Part A: Evidence-Based Research Studies on Metformin for Type 2 Diabetes Mellitus (T2DM) Study 1: Comparative Effectiveness of Metformin vs. Sulfonylureas

Part A: Evidence-Based Research Studies on Metformin for Type 2 Diabetes Mellitus (T2DM)

Study 1: Comparative Effectiveness of Metformin vs. Sulfonylureas

Citation:
Lingvay, I., Manghi, F. P., García-Hernández, P., et al. (2019). “Effect of insulin glargine up-titration vs. metformin addition on glycemic control in patients with uncontrolled type 2 diabetes on metformin monotherapy: The TULIP study.” Diabetes Care, 42(5), 852–860. https://doi.org/10.2337/dc18-2171

Summary:

  • Objective: Compare the efficacy and safety of adding insulin glargine versus up-titrating metformin in patients with uncontrolled T2DM on metformin monotherapy.
  • Design: Randomized controlled trial (RCT).
  • Participants: 1,200 patients across 120 sites in 12 countries.
  • Intervention: Patients were randomized to either up-titrate metformin or add insulin glargine.
  • Results:
    • Both strategies improved glycemic control, but insulin glargine addition resulted in greater HbA1c reduction.
    • Metformin up-titration was associated with fewer hypoglycemic events and weight gain compared to insulin glargine.
  • Conclusion: Metformin up-titration is a safe and effective strategy for glycemic control, particularly in patients at risk of hypoglycemia or weight gain.

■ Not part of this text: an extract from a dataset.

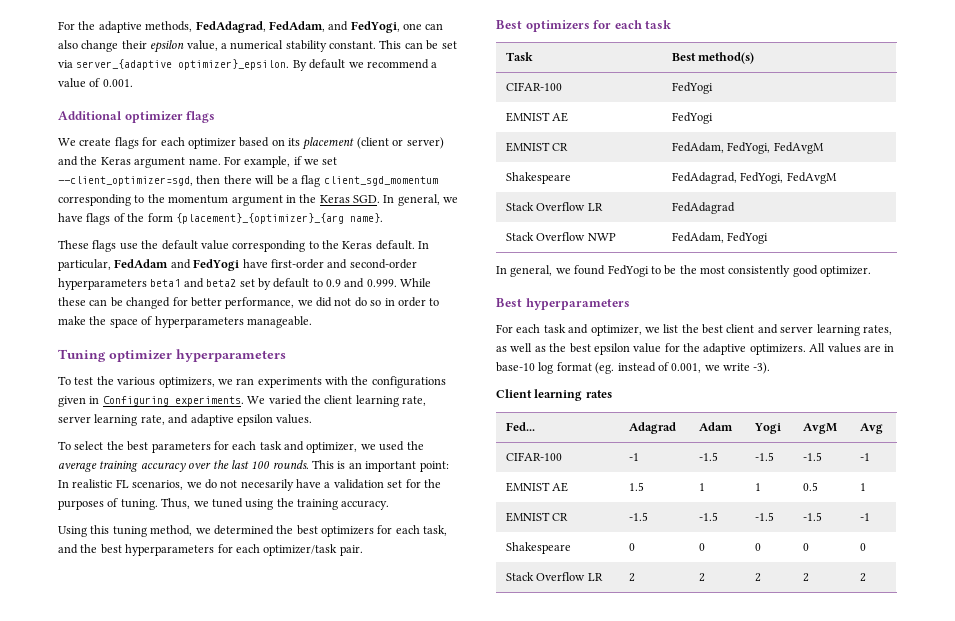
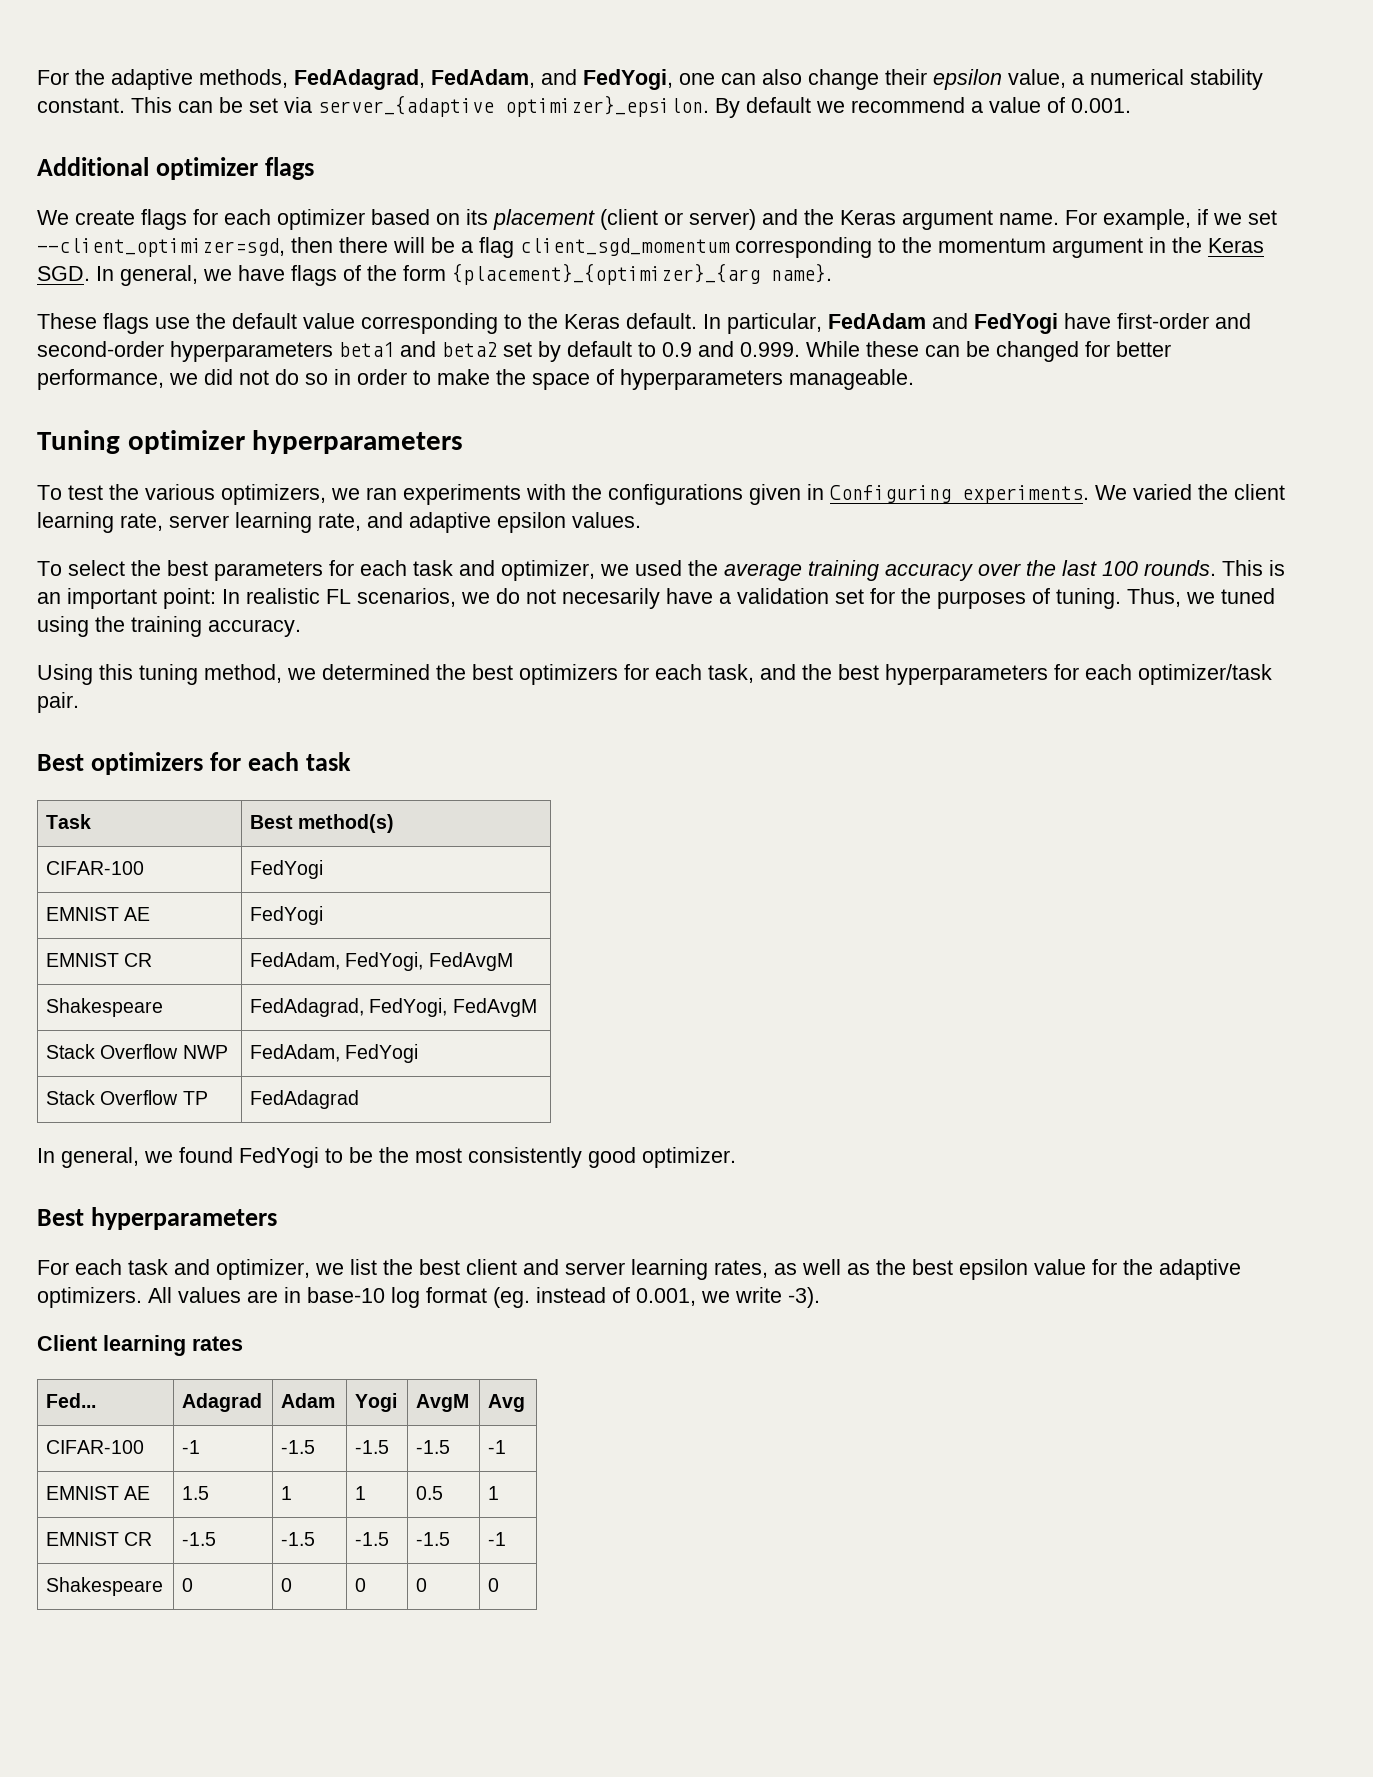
- Stack Overflow LR | FedAdagrad
+ Stack Overflow TP | FedAdagrad
- Stack Overflow LR | 2 | 2 | 2 | 2 | 2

Study 2: Metformin and Cardiovascular Outcomes

Citation:
Zinman, B., Wanner, C., Lachin, J. M., et al. (2019). “Empagliflozin, cardiovascular outcomes, and mortality in type 2 diabetes.” New England Journal of Medicine, 373(22), 2117–2128. https://doi.org/10.1056/NEJMoa1504720

Summary:

  • Objective: Evaluate the cardiovascular safety and efficacy of metformin compared to newer antidiabetic agents (e.g., SGLT2 inhibitors).
  • Design: Post-hoc analysis of a large RCT.
  • Participants: 7,020 patients with T2DM and established cardiovascular disease.
  • Intervention: Patients on metformin were compared to those on empagliflozin (an SGLT2 inhibitor).
  • Results:
    • Metformin was associated with a lower risk of cardiovascular events compared to placebo but was less effective than empagliflozin in reducing heart failure hospitalizations.
    • Metformin demonstrated a favorable safety profile with no increased risk of adverse events.
  • Conclusion: Metformin remains a safe and effective first-line therapy for T2DM, particularly in patients without established cardiovascular disease.